Translation assessment in China and Australia

gaps and prospects

    Research output: Chapter in Book/Report/Conference proceedingChapter

    Abstract

    This chapter is intended to present an overview of practices of translation assessment (TA) for both education and accreditation purposes. Therefore, TA is defined here as a set of interconnected practices, not only involving judgements on the quality of translation as a product, but more importantly, the identification of appropriate translating standards and rationale for translation competence building.

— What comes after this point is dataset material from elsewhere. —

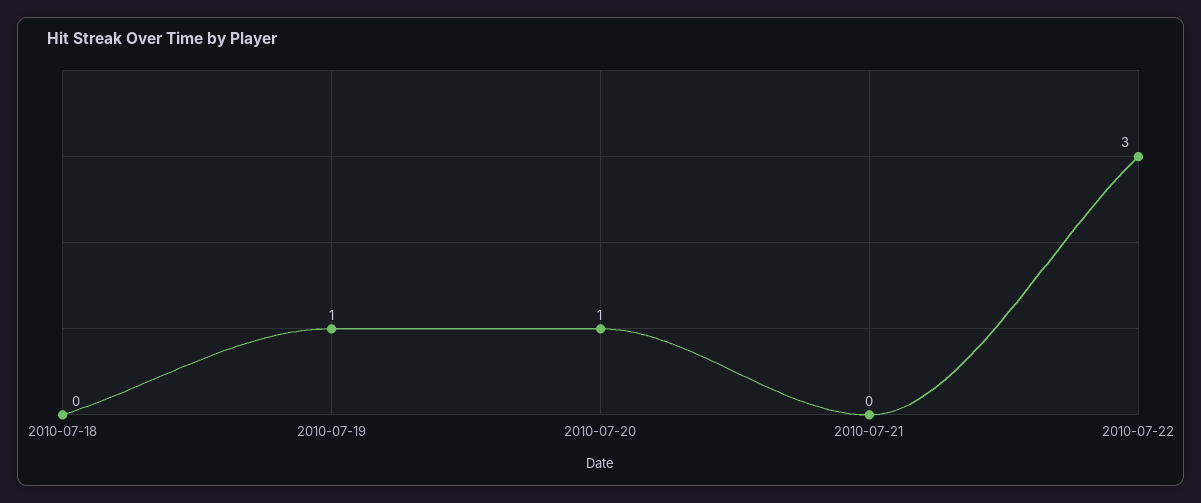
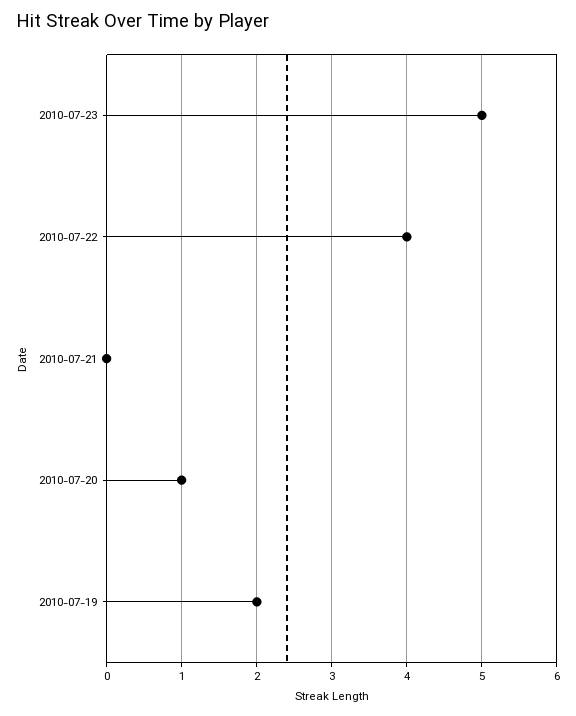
2010-07-18: 0 -> none
2010-07-19: 1 -> 2
2010-07-22: 3 -> 4
2010-07-23: none -> 5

    Given the breadth and scope of the overview, however, we narrow down our focus only on some typical assessment systems in two distinct markets: China and Australia, where, as we argue, practices of TA warrant representativeness of analysis of other markets. What is self-evident is that, on the one hand, English is the most popular foreign language in China where the official language is Chinese, and on the other, Chinese is a popular and demanding minority language in Australia, which, like UK, Canada, USA and New Zealand, is an English speaking country with inherited western values.

    Apart from the above difference in language-related characteristics between the two markets, they do have two shared features which deserve further examination. First, universities in both countries have offered translation programmes. While Master of Translation and Interpreting (MTI) programmes in Australia, just as in any other western countries, surged in the late 80s and the early 90s, they are a new phenomenon in China. Second, the two markets are governed, if not controlled to varying degrees, by their respective accreditation authorities: National Accreditation Authority of Translators and Interpreters (NAATI) in Australia and China Accreditation Test for Translators and Interpreters (CATTI) in China. Although the extent to which they influence the practices of TA is more than obvious, the comparison and contrast between the two systems is yet to be researched.

    The focus of our overview is therefore on the observation and interpretation of the practices of TA undertaken for both education and accreditation in the two contexts, but with a view to understanding more of how accreditation authorities influence TA, particularly in Australia. By understanding the differences between NAATI and CATTI, we may throw some light onto the current Chinese-English translation programmes widely available in the higher education sector around the world.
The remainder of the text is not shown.